Exercise prompt> When you reach the line with "font-family: none ->" in the records below, begin transcribing exactly and continue up to and including the line with "text: 7 -> 2", leaving out every picture.

Data provided>
○ ○ ○ ○ ○
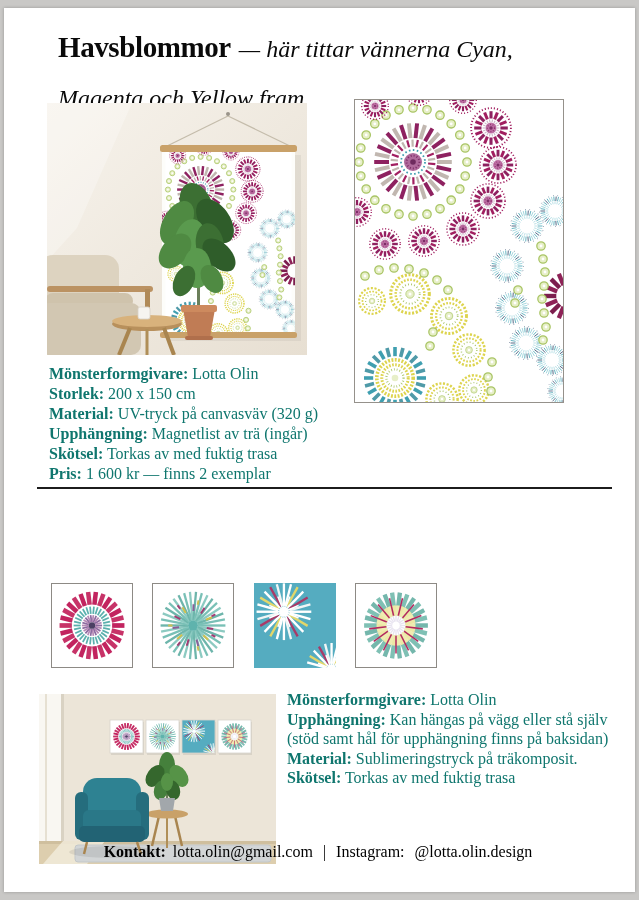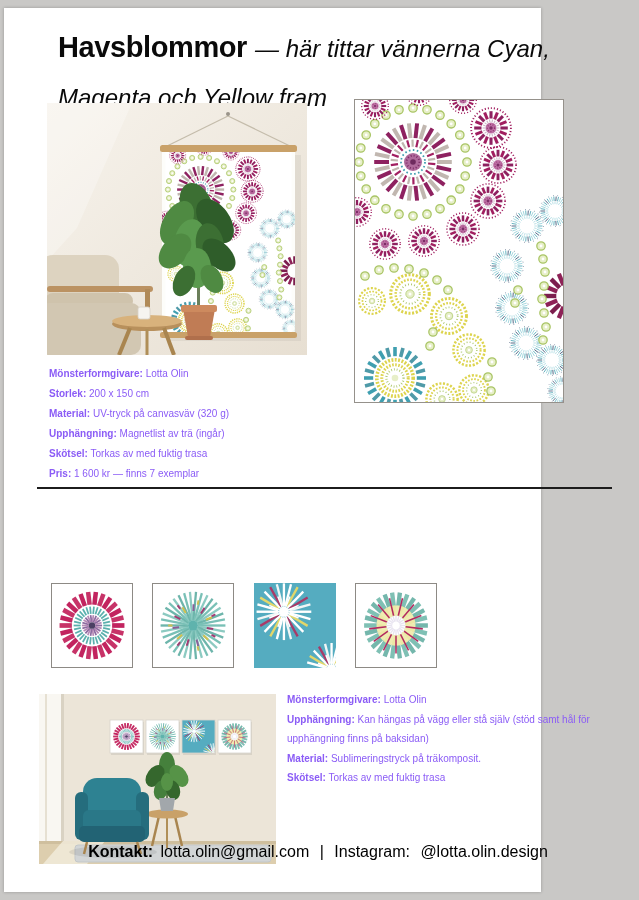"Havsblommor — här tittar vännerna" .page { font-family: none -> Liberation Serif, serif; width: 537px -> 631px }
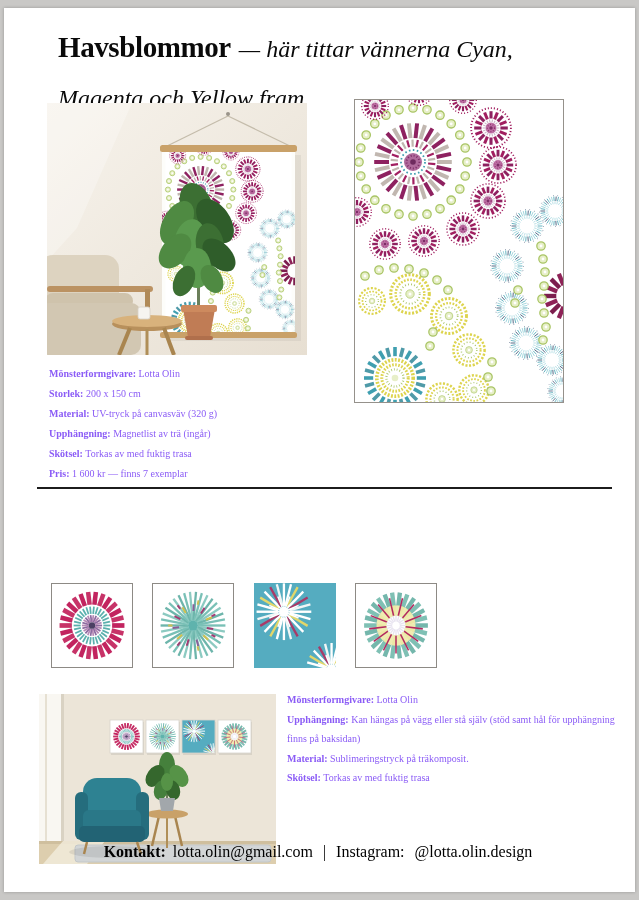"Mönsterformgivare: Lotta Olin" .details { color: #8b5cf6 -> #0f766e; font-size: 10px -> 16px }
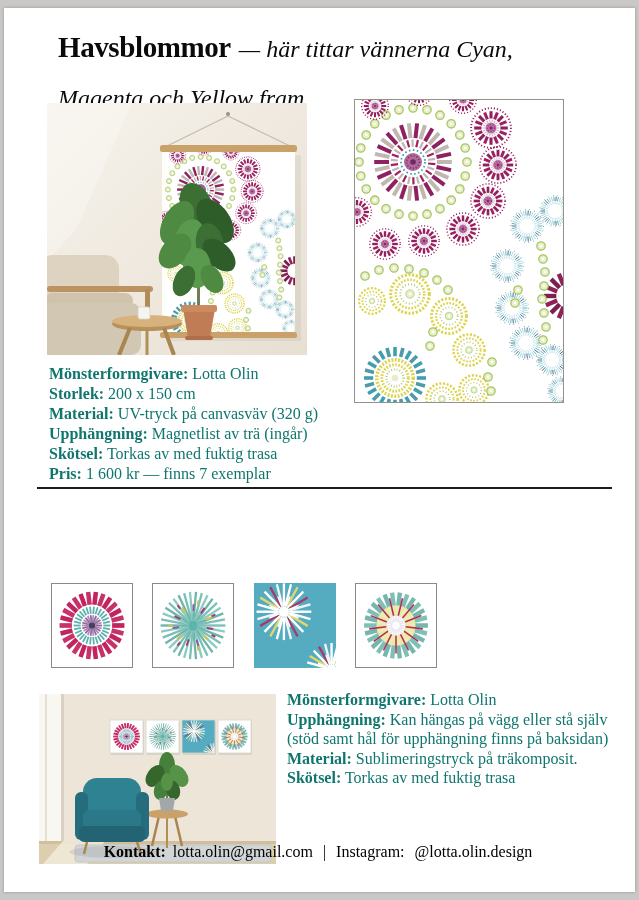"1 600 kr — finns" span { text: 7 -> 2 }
○ ○ ○ ○ ○
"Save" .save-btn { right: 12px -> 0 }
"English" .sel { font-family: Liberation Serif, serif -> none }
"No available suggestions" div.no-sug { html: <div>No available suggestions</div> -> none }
○ ○ ○ ○ ○
Final answer>
"Havsblommor — här tittar vännerna" .page { font-family: none -> Liberation Serif, serif; width: 537px -> 631px }
"Mönsterformgivare: Lotta Olin" .details { color: #8b5cf6 -> #0f766e; font-size: 10px -> 16px }
"1 600 kr — finns" span { text: 7 -> 2 }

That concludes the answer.